··· RECORDS SHOWN

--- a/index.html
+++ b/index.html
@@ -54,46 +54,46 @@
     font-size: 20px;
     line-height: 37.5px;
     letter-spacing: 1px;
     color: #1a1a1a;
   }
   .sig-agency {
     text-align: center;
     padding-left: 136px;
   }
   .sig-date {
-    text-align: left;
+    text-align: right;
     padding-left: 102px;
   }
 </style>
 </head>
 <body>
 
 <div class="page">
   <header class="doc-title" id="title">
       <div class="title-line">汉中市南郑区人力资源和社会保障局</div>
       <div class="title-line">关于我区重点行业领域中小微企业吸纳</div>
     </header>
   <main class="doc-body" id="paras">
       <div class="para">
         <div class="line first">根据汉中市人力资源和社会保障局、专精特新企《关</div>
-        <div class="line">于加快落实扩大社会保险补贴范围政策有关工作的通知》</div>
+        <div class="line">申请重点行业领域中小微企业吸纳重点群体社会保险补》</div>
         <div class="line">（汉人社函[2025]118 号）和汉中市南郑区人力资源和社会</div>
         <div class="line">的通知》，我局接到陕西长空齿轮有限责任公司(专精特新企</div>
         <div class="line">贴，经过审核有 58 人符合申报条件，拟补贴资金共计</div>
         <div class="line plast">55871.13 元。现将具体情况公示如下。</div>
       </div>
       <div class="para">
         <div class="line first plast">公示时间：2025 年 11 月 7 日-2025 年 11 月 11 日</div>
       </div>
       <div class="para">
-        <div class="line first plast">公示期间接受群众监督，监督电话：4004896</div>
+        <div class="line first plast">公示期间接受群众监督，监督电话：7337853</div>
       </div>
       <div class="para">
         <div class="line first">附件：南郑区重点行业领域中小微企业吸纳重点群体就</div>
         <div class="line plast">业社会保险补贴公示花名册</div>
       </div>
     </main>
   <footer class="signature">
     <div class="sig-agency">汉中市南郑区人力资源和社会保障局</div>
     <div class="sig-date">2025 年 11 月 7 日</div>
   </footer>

······
··· RECORDS SHOWN

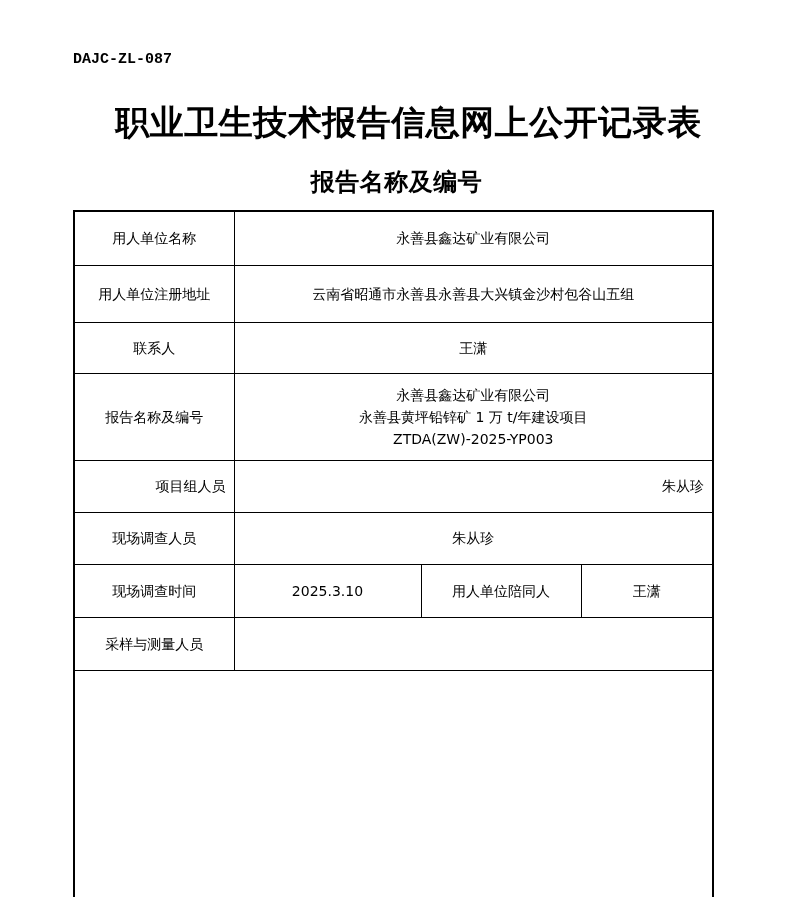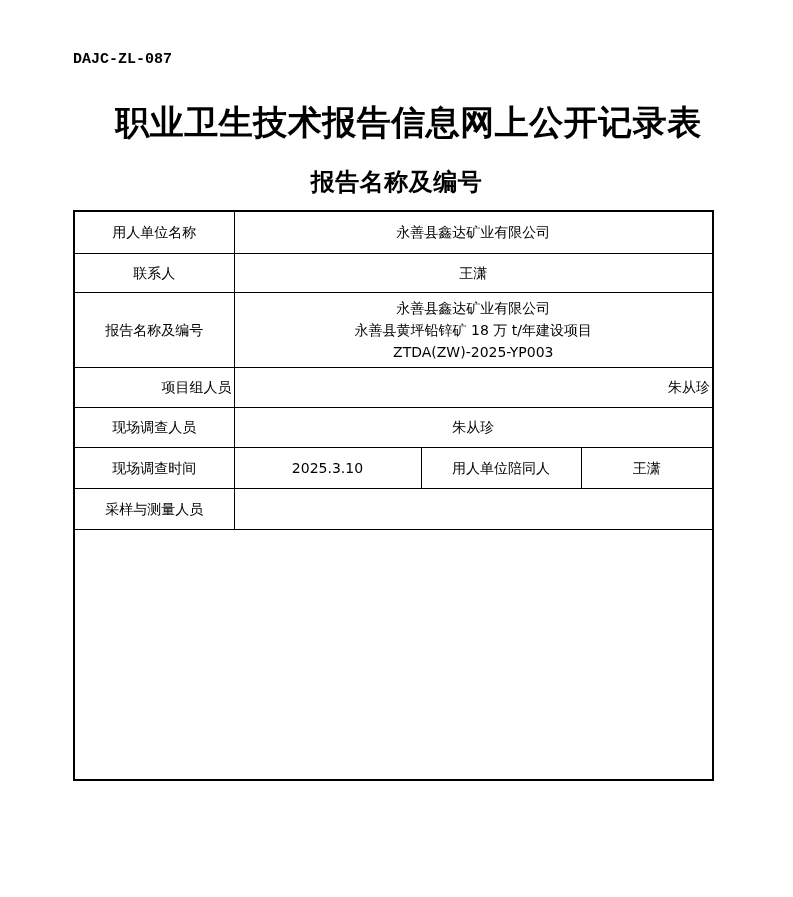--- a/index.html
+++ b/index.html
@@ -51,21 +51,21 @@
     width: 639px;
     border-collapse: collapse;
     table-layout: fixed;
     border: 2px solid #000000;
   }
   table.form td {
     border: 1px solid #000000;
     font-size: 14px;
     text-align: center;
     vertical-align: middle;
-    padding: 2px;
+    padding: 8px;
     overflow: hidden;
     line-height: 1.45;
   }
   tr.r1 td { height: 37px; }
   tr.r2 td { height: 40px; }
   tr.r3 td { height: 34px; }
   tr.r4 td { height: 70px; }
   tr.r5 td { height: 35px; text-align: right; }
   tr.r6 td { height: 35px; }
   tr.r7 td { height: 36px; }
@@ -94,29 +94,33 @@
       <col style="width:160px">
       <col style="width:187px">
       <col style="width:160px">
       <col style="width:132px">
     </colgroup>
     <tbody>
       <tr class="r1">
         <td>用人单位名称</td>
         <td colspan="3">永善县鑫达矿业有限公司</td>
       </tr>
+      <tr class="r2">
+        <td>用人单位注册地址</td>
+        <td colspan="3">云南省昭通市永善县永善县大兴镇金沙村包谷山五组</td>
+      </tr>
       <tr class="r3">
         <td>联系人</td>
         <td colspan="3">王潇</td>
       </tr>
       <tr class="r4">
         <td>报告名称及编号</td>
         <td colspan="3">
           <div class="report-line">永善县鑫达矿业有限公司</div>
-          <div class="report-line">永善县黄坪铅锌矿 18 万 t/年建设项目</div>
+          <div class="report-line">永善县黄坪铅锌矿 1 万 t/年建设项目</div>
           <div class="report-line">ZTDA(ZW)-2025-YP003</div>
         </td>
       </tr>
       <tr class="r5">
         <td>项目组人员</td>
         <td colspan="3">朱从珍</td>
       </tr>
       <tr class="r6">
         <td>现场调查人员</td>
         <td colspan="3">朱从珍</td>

······

▸ **EXERCISE GOAL**
Using the records above, copy all lines that include the word "right".

▸ **FINISHED EXERCISE**
+    text-align: right;
   tr.r5 td { height: 35px; text-align: right; }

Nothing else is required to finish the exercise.